Turning genes into proteins
Working with worms in laboratory dishes, the investigators discovered that after heat shock, some worms are great at making proteins from genes and some really struggle. Proteins are required for every cellular function and are encoded in our DNA. Between a gene and its protein is an intermediate molecule called RNA. This molecule makes it possible for a cell to copy DNA’s protein-making instructions and transport many copies to its protein-building molecular machines.
But several molecular processes control protein abundance. Brent, Mendenhall and Burnaevskiy looked at three main steps in this pathway to see which could be affecting the gene-to-protein output without any change to the gene’s DNA sequence.
First, they examined the signals that tell genes to turn on. In previous work in yeast, Brent’s group had found that variation here was the strongest contributor to nongenetic cell-to-cell variation. But in worms, the researchers didn’t find enough variation at this step to explain the different brightness of different cells.
Next, they looked at the first step in RNA production, specifically the ability of RNA-making proteins to bind DNA. Again, the team saw there wasn’t enough variability at this step to explain variation in worm glow.
“The other big contributor is cell-to-cell differences in the ability to take a gene — any gene — and make protein out of it,” Brent said. “Some cells are good at taking a gene and making protein: They make many copies of the protein.
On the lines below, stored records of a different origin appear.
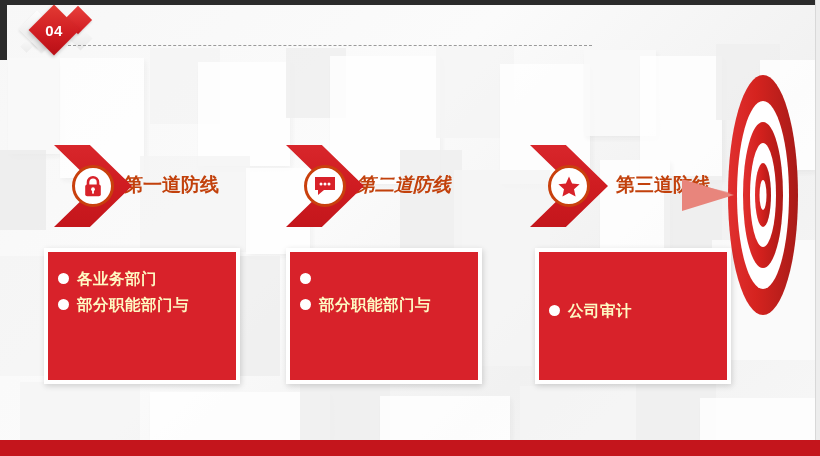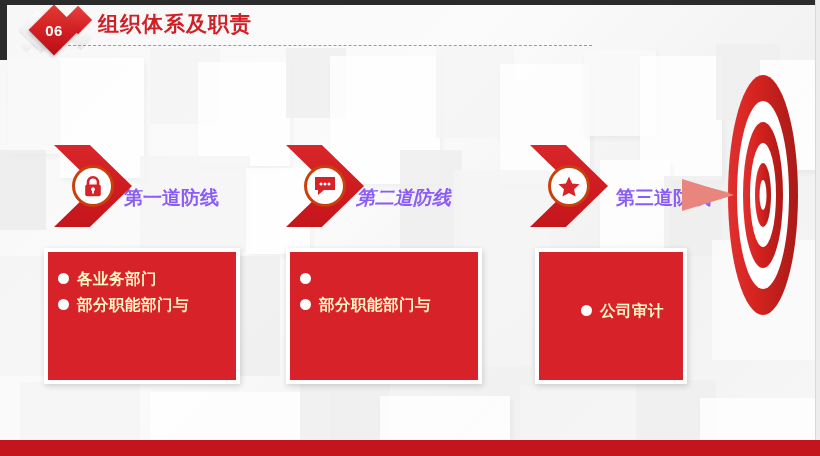--- a/index.html
+++ b/index.html
@@ -172,23 +172,22 @@
     align-items: center;
     justify-content: center;
     z-index: 3;
   }
   .chev-label {
     position: absolute;
     top: 27px;
     left: 84px;
     font-size: 19px;
     font-weight: bold;
-    color: #8b5cf6;
+    color: #c2410c;
     white-space: nowrap;
-    margin-top: 13px;
   }
 
   
   .cbox {
     position: absolute;
     background: #d8222a;
     border: 4px solid #ffffff;
     box-sizing: border-box;
     box-shadow: 1px 2px 6px rgba(0,0,0,.16);
     z-index: 18;
@@ -310,23 +309,22 @@
   <div class="bg-sq sh" style="left:700px;top:398px; width:120px; height:42px;"></div>
 
   <div class="header">
     <div class="badge-wrap">
       <div class="dia dia-ghost1"></div>
       <div class="dia dia-ghost3"></div>
       <div class="dia dia-ghost2"></div>
       <div class="dia dia-ghost4"></div>
       <div class="dia dia-red-sm"></div>
       <div class="dia dia-main"></div>
-      <div class="badge-num">06</div>
-    </div>
-    <div class="header-title">组织体系及职责</div>
+      <div class="badge-num">04</div>
+    </div>
     <div class="header-dash"></div>
   </div>
 
   <div class="chev" style="left:54px; top:145px;">
     <div class="shape"></div>
     <div class="chev-icon">
       <svg width="22" height="23" viewBox="0 0 22 23" aria-hidden="true">
         <path d="M6 10 V7.2 A5 5 0 0 1 16 7.2 V10" fill="none" stroke="#d8222a" stroke-width="2.6"></path>
         <rect x="3.2" y="9.6" width="15.6" height="11.6" rx="2" fill="#d8222a"></rect>
         <circle cx="11" cy="14.2" r="1.9" fill="#ffffff"></circle>
@@ -374,21 +372,21 @@
   <div class="chev" style="left:530px; top:145px;">
     <div class="shape"></div>
     <div class="chev-icon">
       <svg width="24" height="23" viewBox="0 0 24 23" aria-hidden="true">
         <path d="M12 1.5 L15.1 8.4 L22.6 9.2 L17 14.3 L18.6 21.6 L12 17.9 L5.4 21.6 L7 14.3 L1.4 9.2 L8.9 8.4 Z" fill="#d8222a"></path>
       </svg>
     </div>
   </div>
   <div class="chev-label" style="left:616px; top:172px;">第三道防线</div>
 
-  <div class="cbox center" style="left:535px; top:248px; width:152px; height:136px;padding-left:32px;">
+  <div class="cbox center" style="left:535px; top:248px; width:196px; height:136px;">
     <div class="cbox-inner">
       <div class="cline">
         <span class="dot"></span><span>公司审计</span>
       </div>
     </div>
   </div>
 
   <div class="target">
     <div class="ring r1"></div>
     <div class="ring r2"></div>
Other cells are not so good at this.”
They dubbed this “protein-expression capacity.” Variation in protein-expression capacity arises from variation in all the molecules that work together to turn genes into proteins. And in worms, this is where they hit pay dirt.
Protein-expression capacity underlies how mutations manifest
Brent, Mendenhall and Burnaevskiy linked differences in protein-expression capacity to nongenetic variation in two different contexts: lifespan and gene mutations. Lifespan is one way that genetically identical worms raised in the same environment differ, and according to the current findings, differences in protein-expression capacity appear to explain this. The scientists found that the brighter a worm’s intestinal cells, the longer lived it was likely to be.
Remember a worm’s brightness reveals how much of a specific heat shock protein it’s made. Previous scientists had linked worm lifespan to differences in heat shock-protein abundance, because heat shock proteins are chaperone proteins that help keep other proteins properly folded and functional.
“So, if you wanted to make a story about why the bright green worm lived longer because it had more chaperones, you might try to do that,” Brent said. “Rather, these results point to another idea, which is just that the worm makes more green fluorescent protein from the heat shock promoter because it's just generally better at making proteins, and it's just healthier.”
Then the team looked at protein-making capacity in the context of genetic mutations. Not every person who inherits a cancer-promoting mutation in, say, BRCA1 or BRCA2 will get breast cancer. And in those who do, only a few cells will give rise to these tumors, even though the BRCA mutation is carried in every cell of that person’s body.
Worms don’t get cancer, but they have a version of a gene linked to many human cancers, which is known as Ras. Mutated Ras in worms doesn’t cause cancer (having hit the magic cell number 432, adult worms halt cell division outside of making sperm or eggs), but there is an effect. Instead, Ras is important for cell division during worm development. Ras mutations in worms can trigger the creation of larval tumors, extra vulva-like structures — which basically means the worms get some bumps next to their real vulva.
But not all worms with Ras mutations get bumps, and those that do don’t have the same number of bumps. Brent, Mendenhall and Burnaevskiy tested whether worm protein-making capacity correlated with bumpiness in worms carrying Ras mutations. It did. Bright green worms were both more likely to have any bumps, and to have more bumps, than dim worms.